Figure 3. Depletion of H3K36me2 Domains Allows Increase of H3K27me2/3.

(A) Mass spectrometry shows increase of H3K27me2 (left panel) and its increased co-occurrence with H3K36me0/1 (right panel), reflecting its spread into regions that lose H3K36me2. In the right panel, H3K27me2 is shown in combination with H3K36me0/1/2 (increasingly dark color). Means ± SD (for each bar section on the right), n ≥ 3 replicates. Dots show individual replicate values.

(B) ChIP-seq data of BT245 cell line showing H3K27me2/3 spreading into the regions of H3K36me2 loss. Highlighted regions illustrate domains of H3K36me2 loss. The region is shown at a different scale at the bottom, to visualize the low-level increase in H3K27me3.

(C) Aggregate signal of H3K36me2, H3K27me2/3 in the regions of H3K36me2 loss shows an increase of H3K27me2 and a subtler increase in H3K27me3.

(D) Correlation of H3K27me2/3 with H3K36me2 levels in 100-kb bins in BT245. Genome-wide loss of H3K36me2 in NSD1/2-DKO correlates with gains of H3K27me2/3.

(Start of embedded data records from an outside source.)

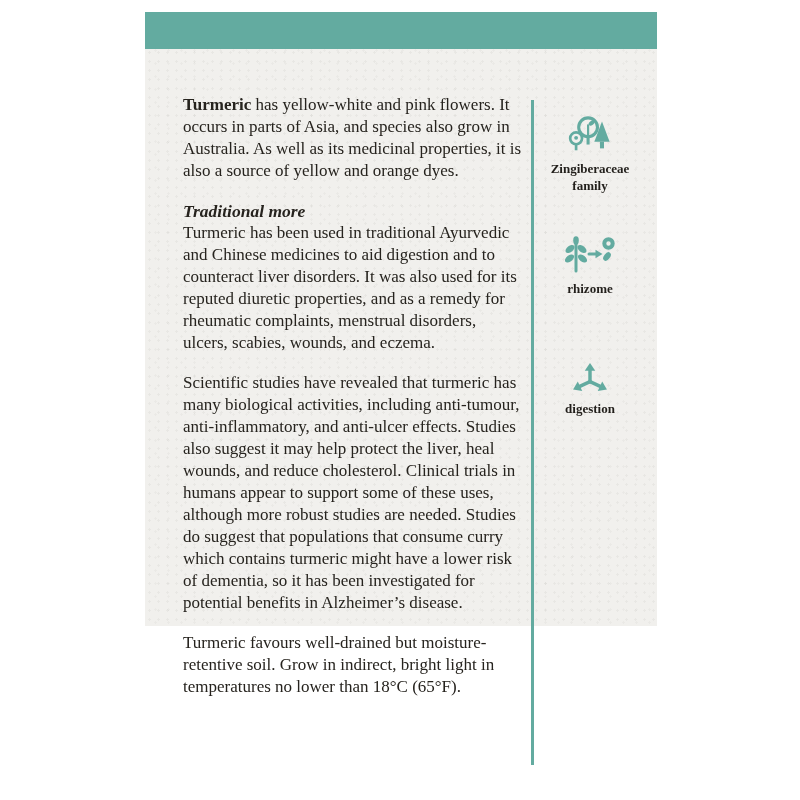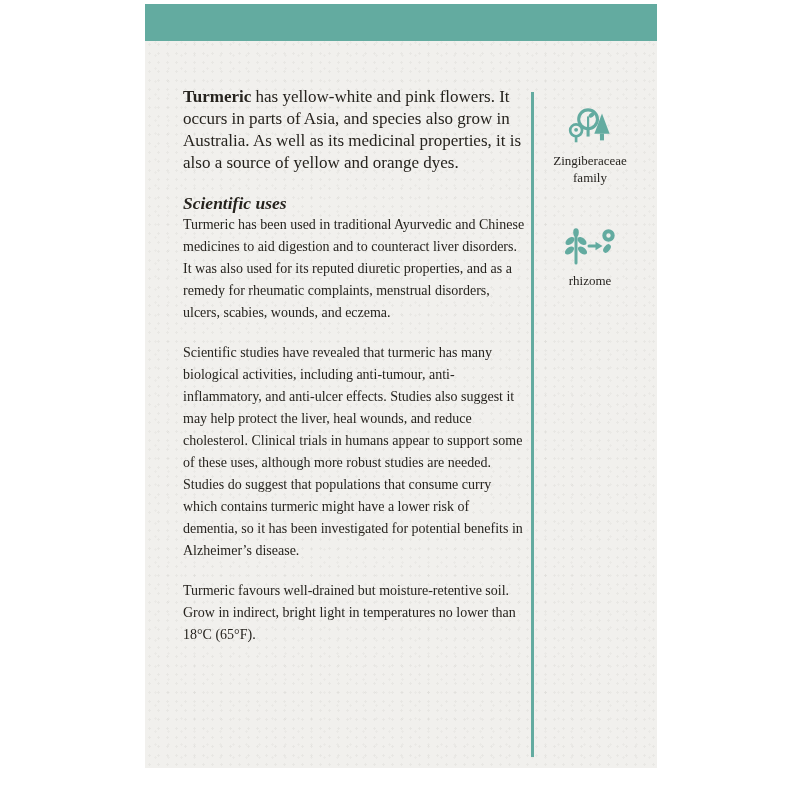"Turmeric has yellow-white and pink" .page { height: 764px -> 614px; top: 4px -> 12px }
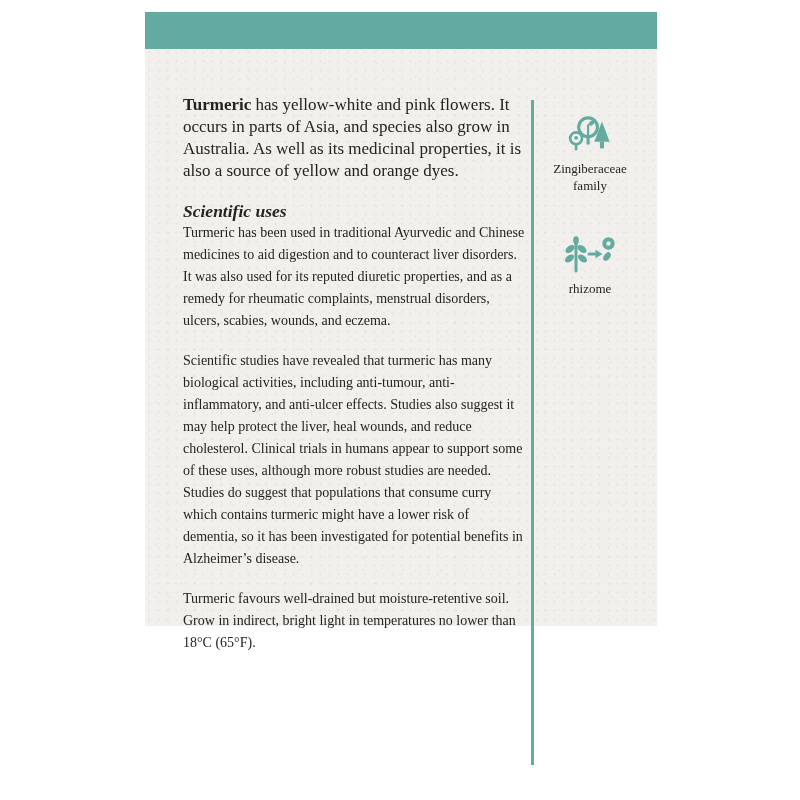"Zingiberaceae family" .side-label { font-weight: 400 -> 700 }
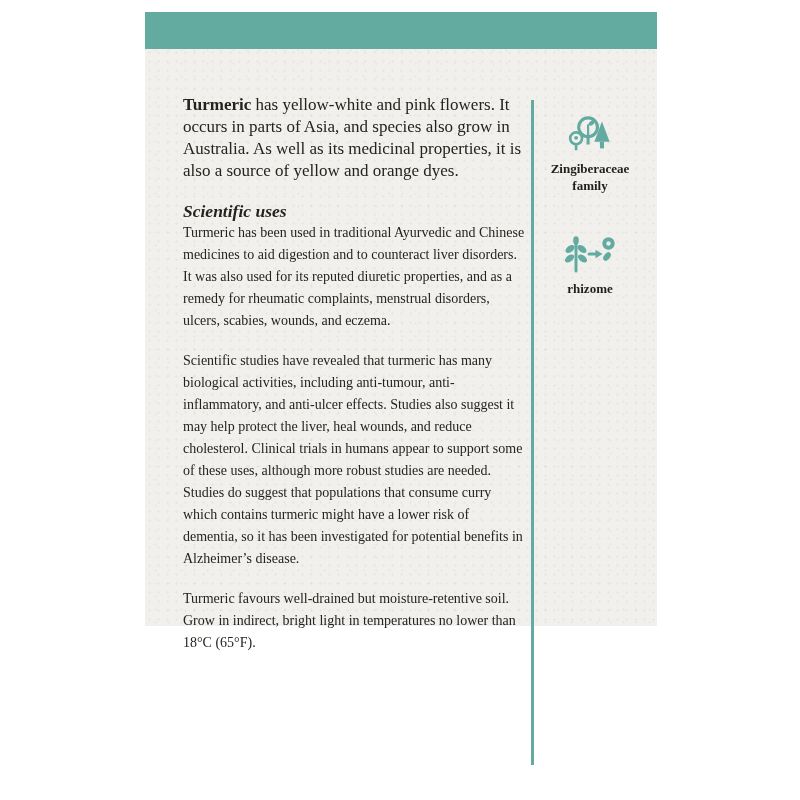"Scientific uses" h3.sec-heading { text: Scientific uses -> Traditional more }
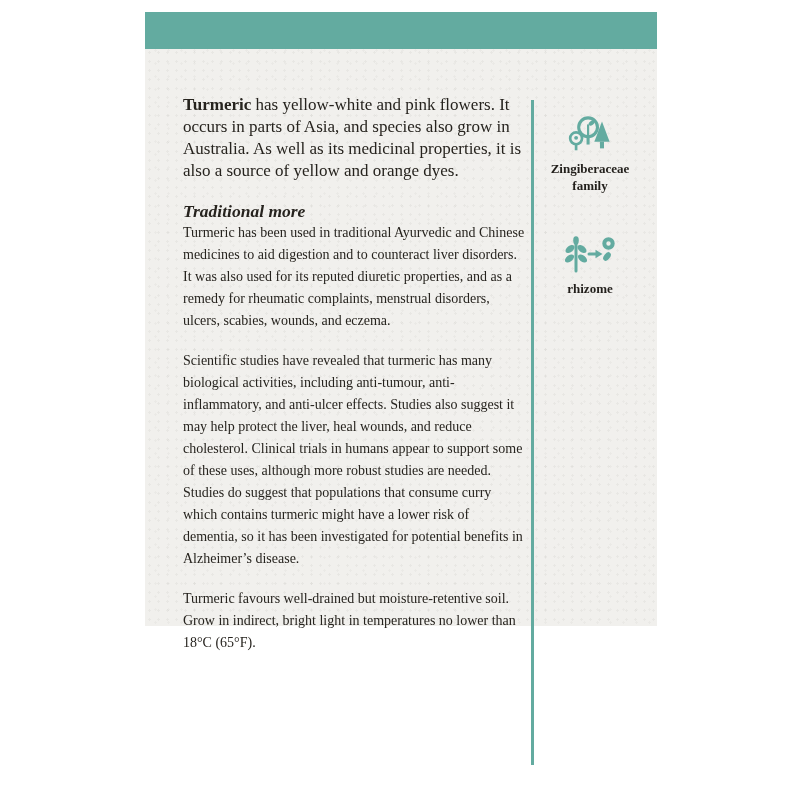"Turmeric has been used in" .sec-body { font-size: 14px -> 17px }
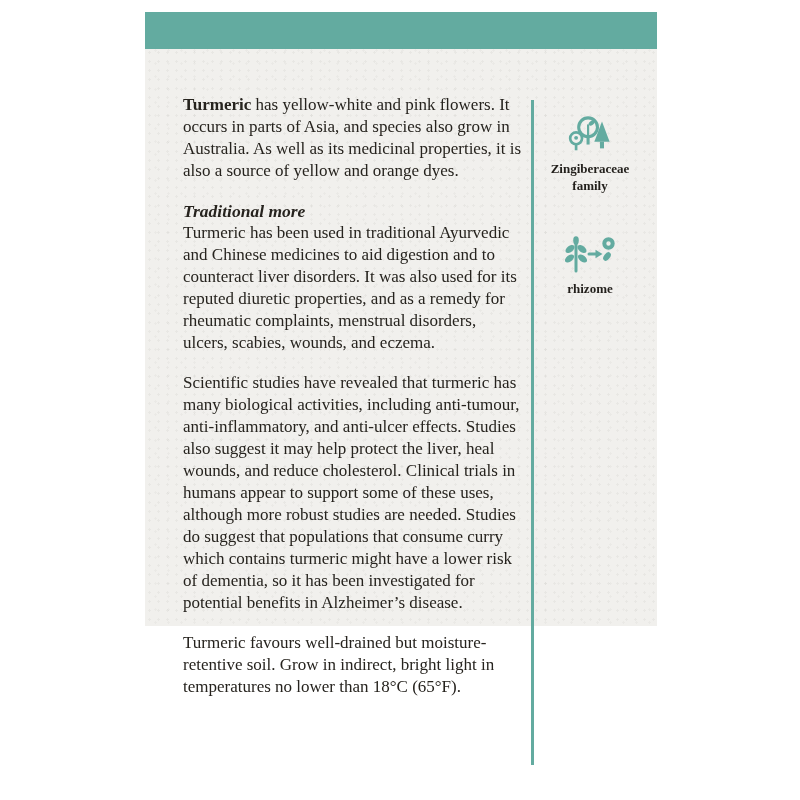"digestion" div.side-item { html: none -> <div> <span> <svg> <defs> <g> <path></path> <path></path> </g> </defs> <use></use> <use></use> <use></use> </svg> </span> <span>digestion</span> </div> }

(E) H3K36me2 signal change in genome-wide 100-kb bins of BT245 and NSD1/2-dKO (first clone); color is coded by H3K27me3 (left panel) and H3K27me2 (right panel) levels. The y axis shows the difference in H3K36me2 levels in K27M versus NSD1/2-dKO (log₂), whereas x axis shows H3K36me2 levels in K27M. Regions with largest loss of H3K36me2 experience the highest gain of H3K27me2/3 (bottom right).